Hillary Rodham Clinton ya hizo historia en los Estados Unidos. La ex primera dama demostró que no se rinde y que cuando pelea, lo hace hasta que la última gota de sudor haya caído sobre su rostro. Sin embargo, también ha demostrado, que aunque se toma su tiempo, sabe perder y ponerse por encima de sus propias pasiones para hacer lo que ‘tiene que hacer” por su partido político y por sus ideales superiores.
Hillary ha dicho adiós a sus pretensiones de ser la primera mujer nominada del partido Demócrata para la carrera hacia la Casa Blanca, pero ha pedido a sus seguidores, que apoyen sin desmayo a Barack Obama, su adversario hasta el martes pasado, para ayudarlo a llegar a ser el primer Presidente afroamericano de los Estados Unidos.
En un discurso apasionado y cargado de emociones, Hillary Clinton ha asegurado que “la mejor manera de continuar nuestra batalla y lograr los objetivos es hacer todo lo posible, para que Barack Obama sea el elegido el próximo noviembre”.
Dicho esto nos preguntamos: Este discurso de despedida será suficiente para restaurar las heridas abiertas durante las primarias más apasionantes y apretadas de la historia moderna de esta Nación? Será suficiente para endosarle a Barack Obama los votos de esas mujeres leales y adoloridas porque su candidata no fue la elegida? Será suficiente para que Barack Obama pueda sintonizar con el voto Latino que durante toda la campaña le sonrió a Hillary Clinton?
Una candidatura común con Hillary para la Vicepresidencia les asegura a los Demócratas un triunfo frente a la maquinaria del partido Republicano, que aunque desgastado, aun se mueve en bloque?

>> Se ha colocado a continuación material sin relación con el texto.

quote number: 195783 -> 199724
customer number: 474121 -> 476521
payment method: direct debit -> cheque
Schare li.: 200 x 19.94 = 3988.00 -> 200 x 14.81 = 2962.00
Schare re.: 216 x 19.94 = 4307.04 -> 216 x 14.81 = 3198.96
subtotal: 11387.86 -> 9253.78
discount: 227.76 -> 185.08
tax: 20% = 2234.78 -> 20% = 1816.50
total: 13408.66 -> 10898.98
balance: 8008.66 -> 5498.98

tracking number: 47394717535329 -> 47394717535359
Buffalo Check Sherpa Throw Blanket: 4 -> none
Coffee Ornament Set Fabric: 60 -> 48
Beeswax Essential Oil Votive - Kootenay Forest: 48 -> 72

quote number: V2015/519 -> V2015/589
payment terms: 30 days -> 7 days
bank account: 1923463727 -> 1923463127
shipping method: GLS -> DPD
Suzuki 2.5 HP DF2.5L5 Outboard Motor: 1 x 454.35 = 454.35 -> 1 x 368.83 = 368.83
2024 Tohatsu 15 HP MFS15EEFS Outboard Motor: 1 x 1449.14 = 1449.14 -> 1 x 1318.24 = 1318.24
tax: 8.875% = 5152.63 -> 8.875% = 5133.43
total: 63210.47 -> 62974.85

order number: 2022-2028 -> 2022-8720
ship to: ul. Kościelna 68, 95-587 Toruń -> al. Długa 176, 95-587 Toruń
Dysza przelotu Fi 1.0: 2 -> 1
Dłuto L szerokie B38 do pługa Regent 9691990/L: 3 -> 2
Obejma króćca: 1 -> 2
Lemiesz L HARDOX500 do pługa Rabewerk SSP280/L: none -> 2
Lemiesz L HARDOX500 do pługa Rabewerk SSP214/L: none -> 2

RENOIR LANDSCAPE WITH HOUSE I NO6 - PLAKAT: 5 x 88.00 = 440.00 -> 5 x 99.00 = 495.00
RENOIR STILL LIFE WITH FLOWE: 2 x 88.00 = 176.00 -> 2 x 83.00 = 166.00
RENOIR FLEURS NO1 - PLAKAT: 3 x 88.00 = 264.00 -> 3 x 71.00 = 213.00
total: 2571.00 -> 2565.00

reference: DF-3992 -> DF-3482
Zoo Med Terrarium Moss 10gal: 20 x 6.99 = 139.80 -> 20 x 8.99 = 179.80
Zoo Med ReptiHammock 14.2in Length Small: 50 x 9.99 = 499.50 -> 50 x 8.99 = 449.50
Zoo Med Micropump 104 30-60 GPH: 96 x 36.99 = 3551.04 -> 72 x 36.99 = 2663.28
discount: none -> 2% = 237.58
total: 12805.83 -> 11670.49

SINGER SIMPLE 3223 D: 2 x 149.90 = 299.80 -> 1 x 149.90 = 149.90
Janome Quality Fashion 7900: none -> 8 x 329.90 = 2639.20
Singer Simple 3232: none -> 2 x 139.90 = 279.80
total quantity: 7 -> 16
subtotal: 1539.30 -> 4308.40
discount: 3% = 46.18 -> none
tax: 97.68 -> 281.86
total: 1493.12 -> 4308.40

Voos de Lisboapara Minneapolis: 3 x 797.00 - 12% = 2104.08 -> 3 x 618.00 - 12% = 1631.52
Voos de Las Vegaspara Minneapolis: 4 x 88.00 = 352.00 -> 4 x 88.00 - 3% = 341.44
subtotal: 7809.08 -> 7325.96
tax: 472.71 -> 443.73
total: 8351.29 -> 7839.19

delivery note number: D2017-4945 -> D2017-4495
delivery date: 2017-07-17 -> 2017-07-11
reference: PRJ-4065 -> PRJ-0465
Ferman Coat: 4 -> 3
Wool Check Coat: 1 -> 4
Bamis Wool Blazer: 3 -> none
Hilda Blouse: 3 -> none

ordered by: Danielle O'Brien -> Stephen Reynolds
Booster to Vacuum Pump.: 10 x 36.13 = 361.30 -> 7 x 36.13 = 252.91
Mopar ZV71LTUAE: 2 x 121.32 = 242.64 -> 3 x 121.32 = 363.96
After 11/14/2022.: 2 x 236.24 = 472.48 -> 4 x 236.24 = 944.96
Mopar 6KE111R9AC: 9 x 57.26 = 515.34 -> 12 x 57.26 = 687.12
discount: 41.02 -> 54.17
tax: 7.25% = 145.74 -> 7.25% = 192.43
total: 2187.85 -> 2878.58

Quizá en cada una de las preguntas que muchos nos estamos haciendo habrá afirmaciones y negaciones, pero lo que pocos podrán refutar, es que Estados Unidos necesita una nueva dirección. Un nuevo liderazgo. Lo que hoy enfrenta es el desafío de seguir siendo el país del sueño Americano, el país en donde lo imposible es posible y por supuesto el país de las libertades y los valores. Eso es lo que está en juego. No hay que olvidarlo.